>>>>
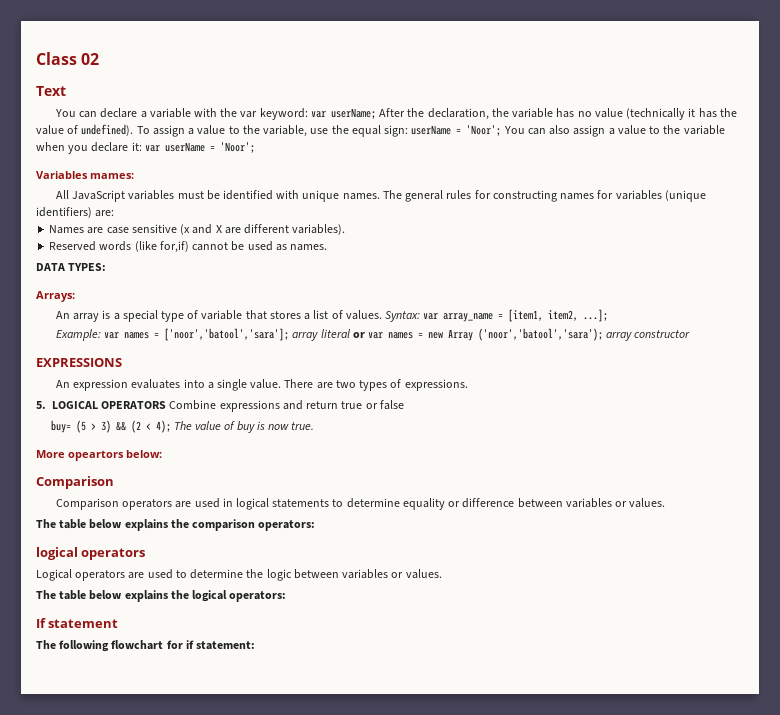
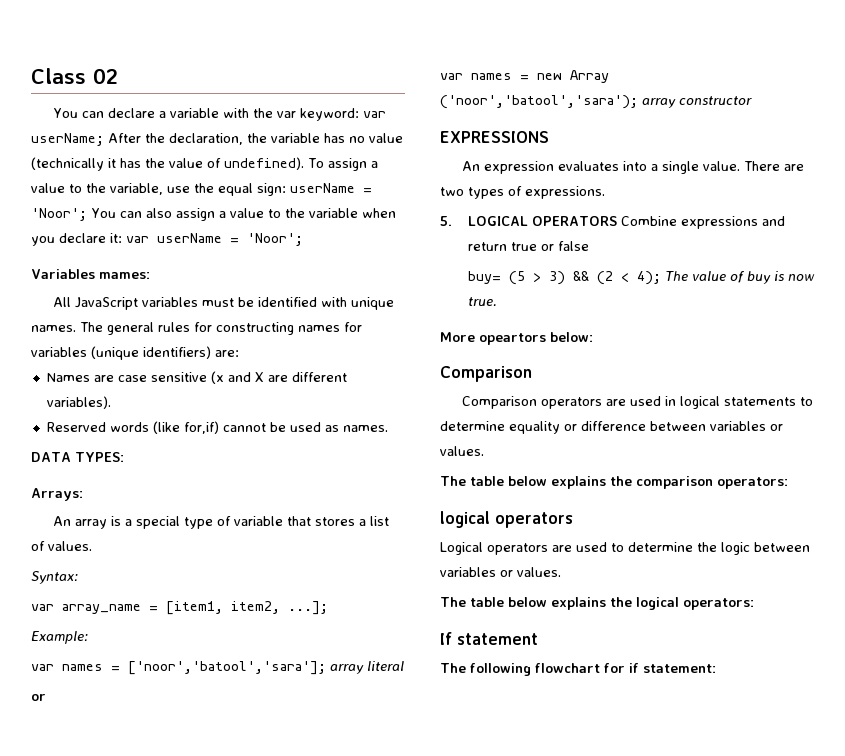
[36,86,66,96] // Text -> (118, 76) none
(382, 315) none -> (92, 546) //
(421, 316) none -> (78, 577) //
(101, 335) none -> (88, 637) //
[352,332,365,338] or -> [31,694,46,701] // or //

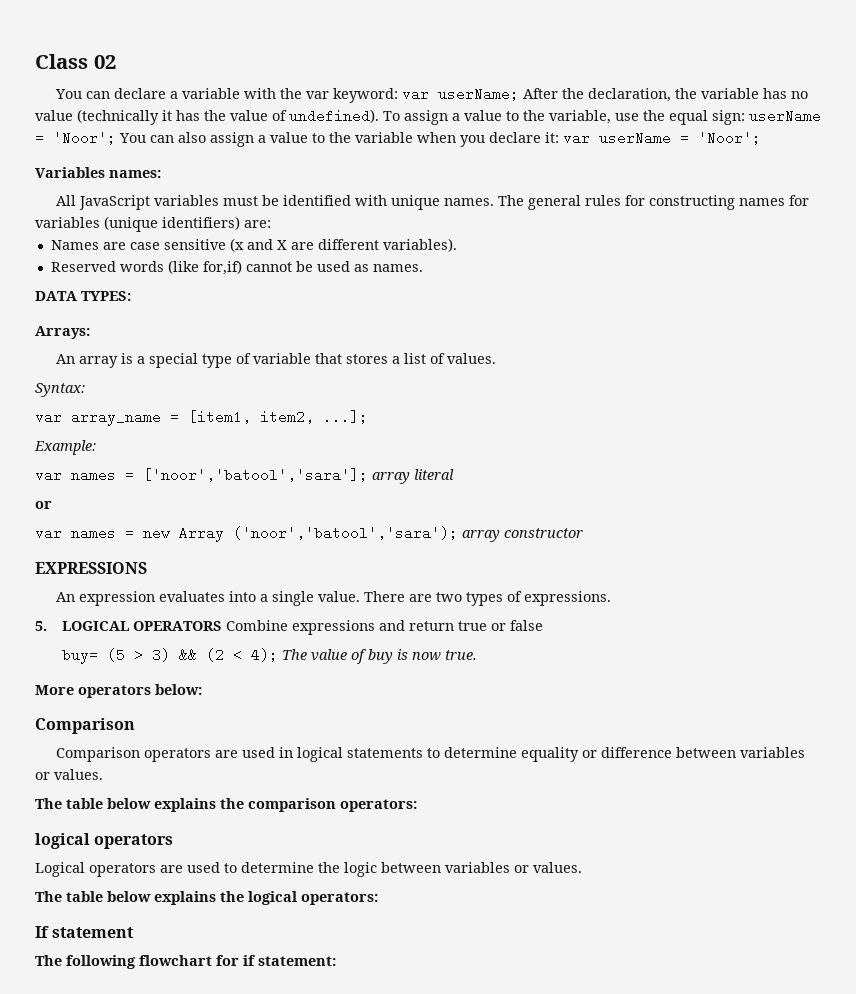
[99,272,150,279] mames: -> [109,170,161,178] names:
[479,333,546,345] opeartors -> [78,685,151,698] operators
<<<<
Exercise aim: The records above need to be printed in full and exactly, without any of the pictures.

Response to the task:
[36,86,66,96] // Text -> (118, 76) none
(382, 315) none -> (92, 546) //
(421, 316) none -> (78, 577) //
(101, 335) none -> (88, 637) //
[352,332,365,338] or -> [31,694,46,701] // or //

[99,272,150,279] mames: -> [109,170,161,178] names:
[479,333,546,345] opeartors -> [78,685,151,698] operators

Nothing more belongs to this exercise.